In any case, I remember it fairly well, no need to look it up. Which current
likely target is a heavily-armed state with a strong air defense system?

(North Korea is a possibility, although I have to wonder just how good their
air defenses are these days. It also strikes me as a target where drones would
be a _great_ idea if it ever comes down to a shooting war.)

I'd also like to note that the F-117 shootdown didn't involve the pilot being
captured, much less paraded in front of a camera, although he certainly could
have been.

------
belorn
It is articles like this that asks the reader to pierce media bias, and take a
honest look at a conflict.

If an Qaeda militant had gone to US city and bombed a wedding where they
_suspected_ harbored US officer, how would that play out? 22 injured, 17
killed by Qaeda militants in boston. Terrorists mistakenly targeted a wedding,
trying to go after 5 US officer.

If there were no propaganda in media, surely this would play out identical as
this drone strike. No world leaders expressing their condemnation of the
attacks, condolences, and solidarity. Military strikes kills huge groups of
innocent civilians all the times in wars, so nothing to write about.

------
swamp40
The anti-American rants on here are disgusting.

Nobody's calling this a _mistake_ except the media.

5 Al Qaeda dead, 5-10 people sitting next to an Al Qaeda member also dead.

Intelligence even pointed out which 4 cars out of the 11 car convoy contained
the Al Qaeda members.

If you think there is no war going on over there, the 52 civilians slaughtered
by Al Qaeda on Dec. 5 in a Sana'a hospital would disagree with you.

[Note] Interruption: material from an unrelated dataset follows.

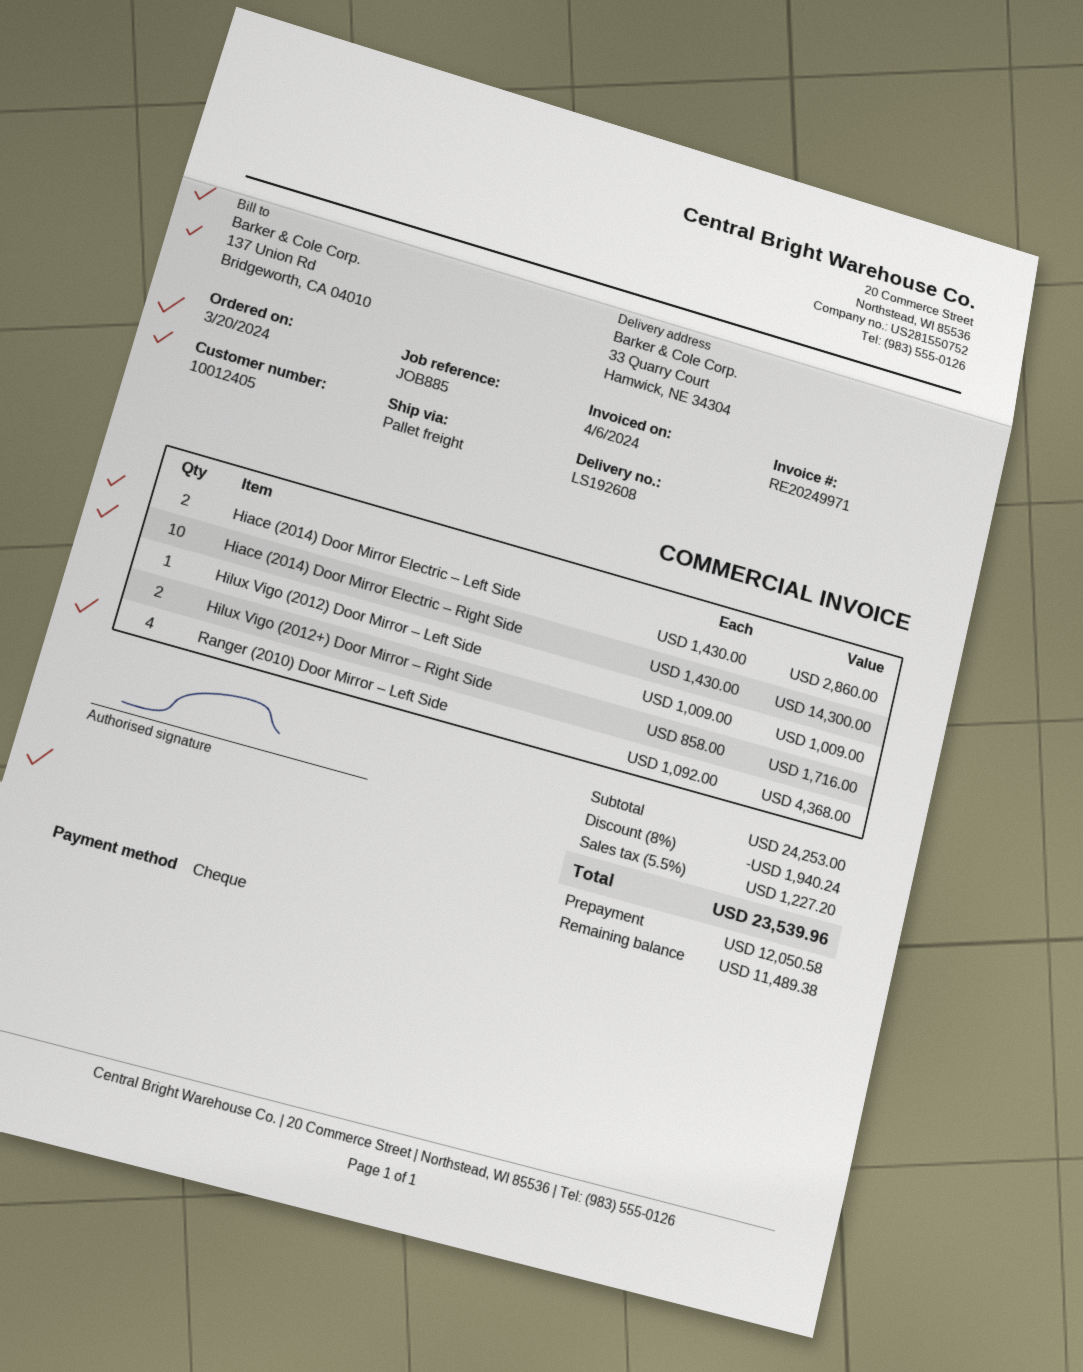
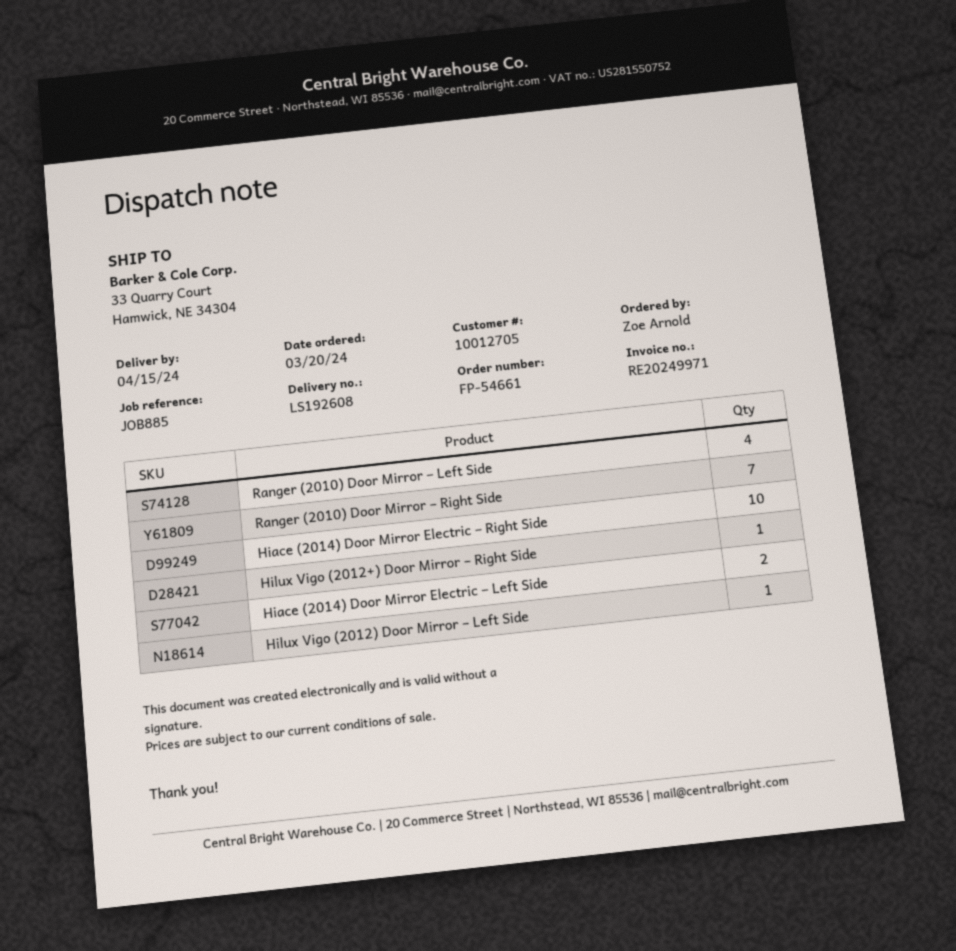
customer number: 10012405 -> 10012705
Hilux Vigo (2012+) Door Mirror – Right Side: 2 -> 1
Ranger (2010) Door Mirror – Right Side: none -> 7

Check out how Al Qaeda operates here at the 56 second mark, where one of them
casually lobs a grenade into a crowd of civilians during the Dec. 5 attack:
[http://www.guns.com/2013/12/14/graphic-cctv-footage-
militant...](http://www.guns.com/2013/12/14/graphic-cctv-footage-militant-
attack-yemeni-hospital-video/)

The US drone strike was a direct response to the Dec. 5 massacre by Al Qaeda.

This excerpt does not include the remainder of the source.